• _Instructions for the task_: Every entry needs to be given again exactly as it reads.
══ Source records ══
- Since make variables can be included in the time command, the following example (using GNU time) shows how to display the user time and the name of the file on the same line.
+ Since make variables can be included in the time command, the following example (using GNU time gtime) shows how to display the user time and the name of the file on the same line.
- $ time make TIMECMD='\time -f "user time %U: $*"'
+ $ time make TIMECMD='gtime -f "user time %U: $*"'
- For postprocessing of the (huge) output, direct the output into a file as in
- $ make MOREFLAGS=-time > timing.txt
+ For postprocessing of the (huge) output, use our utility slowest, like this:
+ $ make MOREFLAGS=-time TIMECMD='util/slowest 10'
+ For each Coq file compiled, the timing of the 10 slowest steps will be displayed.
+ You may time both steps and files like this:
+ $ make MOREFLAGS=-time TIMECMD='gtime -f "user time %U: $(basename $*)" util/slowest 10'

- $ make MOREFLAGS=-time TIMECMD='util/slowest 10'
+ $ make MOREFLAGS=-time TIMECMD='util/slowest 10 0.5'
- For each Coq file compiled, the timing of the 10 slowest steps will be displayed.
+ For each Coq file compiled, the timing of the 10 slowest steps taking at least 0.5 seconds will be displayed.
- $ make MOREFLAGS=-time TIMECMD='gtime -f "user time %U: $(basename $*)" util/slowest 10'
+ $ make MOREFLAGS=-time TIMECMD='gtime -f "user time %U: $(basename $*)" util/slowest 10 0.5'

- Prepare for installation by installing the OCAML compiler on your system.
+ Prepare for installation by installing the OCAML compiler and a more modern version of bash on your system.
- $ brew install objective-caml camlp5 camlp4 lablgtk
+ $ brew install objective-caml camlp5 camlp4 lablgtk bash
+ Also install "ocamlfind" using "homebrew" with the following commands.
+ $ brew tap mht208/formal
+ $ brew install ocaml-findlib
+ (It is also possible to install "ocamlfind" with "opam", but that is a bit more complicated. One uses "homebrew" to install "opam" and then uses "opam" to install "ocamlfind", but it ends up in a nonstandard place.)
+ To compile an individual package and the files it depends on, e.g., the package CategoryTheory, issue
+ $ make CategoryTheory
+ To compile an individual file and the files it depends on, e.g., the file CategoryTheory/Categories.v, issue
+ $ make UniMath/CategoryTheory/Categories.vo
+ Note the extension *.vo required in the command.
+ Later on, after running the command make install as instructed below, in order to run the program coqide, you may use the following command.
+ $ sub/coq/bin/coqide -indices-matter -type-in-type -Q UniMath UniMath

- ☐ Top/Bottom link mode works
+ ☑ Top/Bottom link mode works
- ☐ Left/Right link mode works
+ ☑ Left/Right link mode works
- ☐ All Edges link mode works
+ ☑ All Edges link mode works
═══
• _Response to the exercise_:
- Since make variables can be included in the time command, the following example (using GNU time) shows how to display the user time and the name of the file on the same line.
+ Since make variables can be included in the time command, the following example (using GNU time gtime) shows how to display the user time and the name of the file on the same line.
- $ time make TIMECMD='\time -f "user time %U: $*"'
+ $ time make TIMECMD='gtime -f "user time %U: $*"'
- For postprocessing of the (huge) output, direct the output into a file as in
- $ make MOREFLAGS=-time > timing.txt
+ For postprocessing of the (huge) output, use our utility slowest, like this:
+ $ make MOREFLAGS=-time TIMECMD='util/slowest 10'
+ For each Coq file compiled, the timing of the 10 slowest steps will be displayed.
+ You may time both steps and files like this:
+ $ make MOREFLAGS=-time TIMECMD='gtime -f "user time %U: $(basename $*)" util/slowest 10'

- $ make MOREFLAGS=-time TIMECMD='util/slowest 10'
+ $ make MOREFLAGS=-time TIMECMD='util/slowest 10 0.5'
- For each Coq file compiled, the timing of the 10 slowest steps will be displayed.
+ For each Coq file compiled, the timing of the 10 slowest steps taking at least 0.5 seconds will be displayed.
- $ make MOREFLAGS=-time TIMECMD='gtime -f "user time %U: $(basename $*)" util/slowest 10'
+ $ make MOREFLAGS=-time TIMECMD='gtime -f "user time %U: $(basename $*)" util/slowest 10 0.5'

- Prepare for installation by installing the OCAML compiler on your system.
+ Prepare for installation by installing the OCAML compiler and a more modern version of bash on your system.
- $ brew install objective-caml camlp5 camlp4 lablgtk
+ $ brew install objective-caml camlp5 camlp4 lablgtk bash
+ Also install "ocamlfind" using "homebrew" with the following commands.
+ $ brew tap mht208/formal
+ $ brew install ocaml-findlib
+ (It is also possible to install "ocamlfind" with "opam", but that is a bit more complicated. One uses "homebrew" to install "opam" and then uses "opam" to install "ocamlfind", but it ends up in a nonstandard place.)
+ To compile an individual package and the files it depends on, e.g., the package CategoryTheory, issue
+ $ make CategoryTheory
+ To compile an individual file and the files it depends on, e.g., the file CategoryTheory/Categories.v, issue
+ $ make UniMath/CategoryTheory/Categories.vo
+ Note the extension *.vo required in the command.
+ Later on, after running the command make install as instructed below, in order to run the program coqide, you may use the following command.
+ $ sub/coq/bin/coqide -indices-matter -type-in-type -Q UniMath UniMath

- ☐ Top/Bottom link mode works
+ ☑ Top/Bottom link mode works
- ☐ Left/Right link mode works
+ ☑ Left/Right link mode works
- ☐ All Edges link mode works
+ ☑ All Edges link mode works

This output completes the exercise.